#### About this task
Line tally for the word "span": count the lines below that contain it and reply with the number alone.

#### Source material
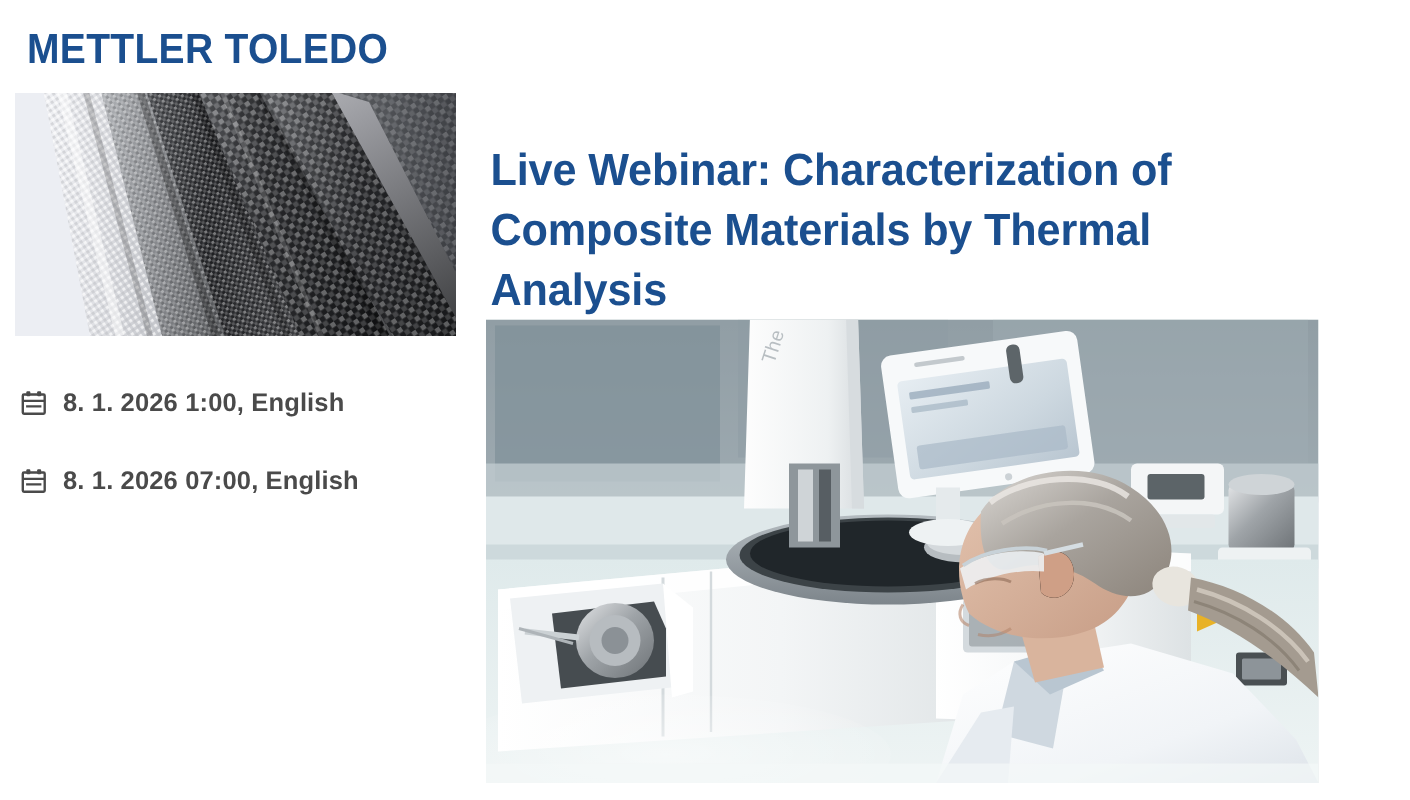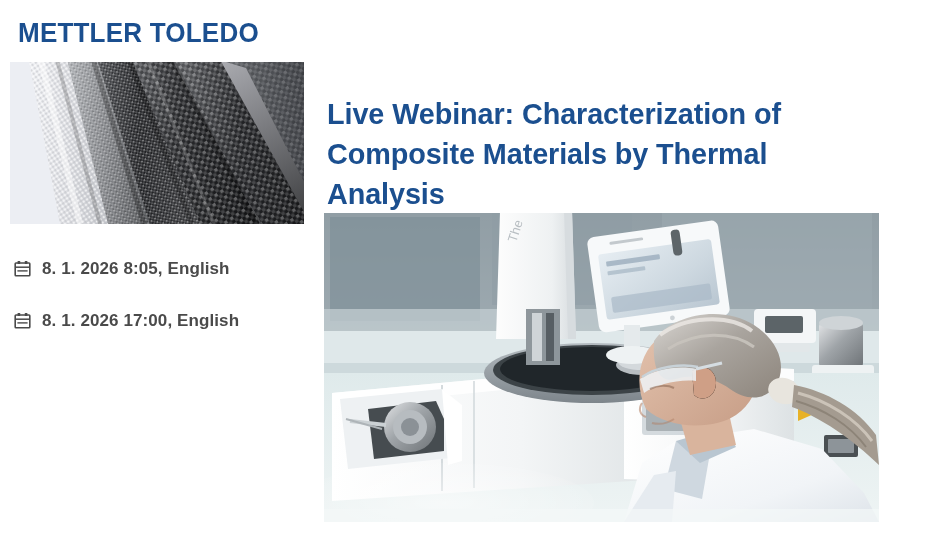--- a/index.html
+++ b/index.html
@@ -168,7 +168,7 @@
           <line x1="3.4" y1="10.9" x2="13.6" y2="10.9" stroke="#4a4a4a" stroke-width="1.4"></line>
         </svg>
       </span>
-      <span class="date-text">8. 1. 2026 8:05, English</span>
+      <span class="date-text">8. 1. 2026 1:00, English</span>
     </div>
 
     <div class="date-row">

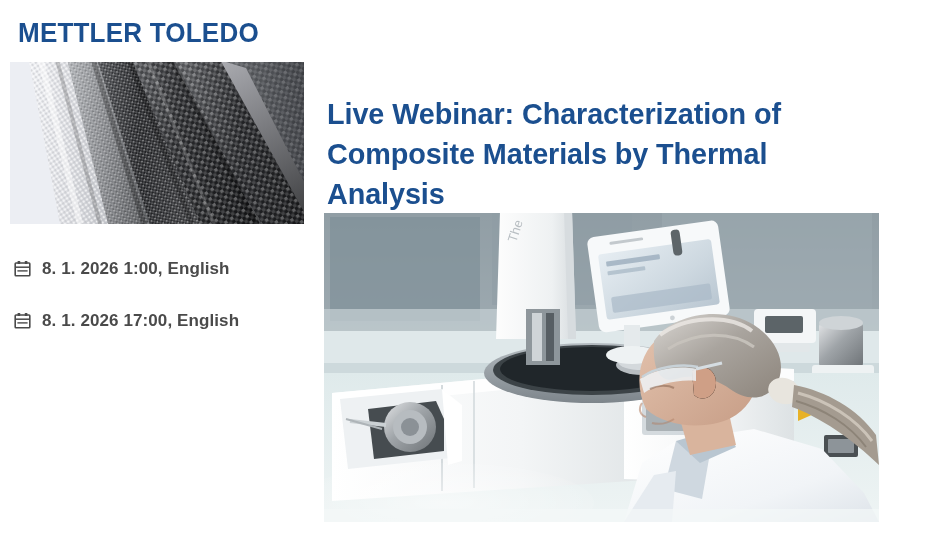--- a/index.html
+++ b/index.html
@@ -181,7 +181,7 @@
           <line x1="3.4" y1="10.9" x2="13.6" y2="10.9" stroke="#4a4a4a" stroke-width="1.4"></line>
         </svg>
       </span>
-      <span class="date-text">8. 1. 2026 17:00, English</span>
+      <span class="date-text">8. 1. 2026 07:00, English</span>
     </div>
 
   </div>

#### Solution for this exercise
6